Criticism of the storm response in Texas has centered on the state’s independent power grid, specifically weatherization. Many say state leaders mismanaged the storm response, with six members of the board that manages the grid resigning this week. The state Legislature has started public hearings, where lawmakers have grilled officials in charge of running the power system.
Sherwood-Randall said it’s up to Texas to address its overarching problems.
“The first decision has to be made by the state of Texas about what kind of energy system it wants to maintain, what kind of energy market,” she said.

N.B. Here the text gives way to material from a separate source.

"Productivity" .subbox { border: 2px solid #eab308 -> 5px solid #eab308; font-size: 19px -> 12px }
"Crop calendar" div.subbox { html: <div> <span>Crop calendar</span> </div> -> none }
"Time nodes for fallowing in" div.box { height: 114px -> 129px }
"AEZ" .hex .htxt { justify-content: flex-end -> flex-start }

Texas Democratic Party Chair Gilberto Hinojosa has called for Gov. Abbott to testify at the hearings “to answer: Why were our folks left to freeze?” Abbott initially blamed outages on green energy sources, and just weeks before the storm he had ordered state agencies to find ways to sue the Biden administration over energy regulation.
On Friday, Hinojosa thanked Biden “for providing immediate and tangible relief to millions of Texans who have been suffering not only due to the recent winter storm but from the COVID-19 pandemic. The president’s visit today provided a bipartisan promise to help our fellow Texans in meaningful ways that will improve and save lives.”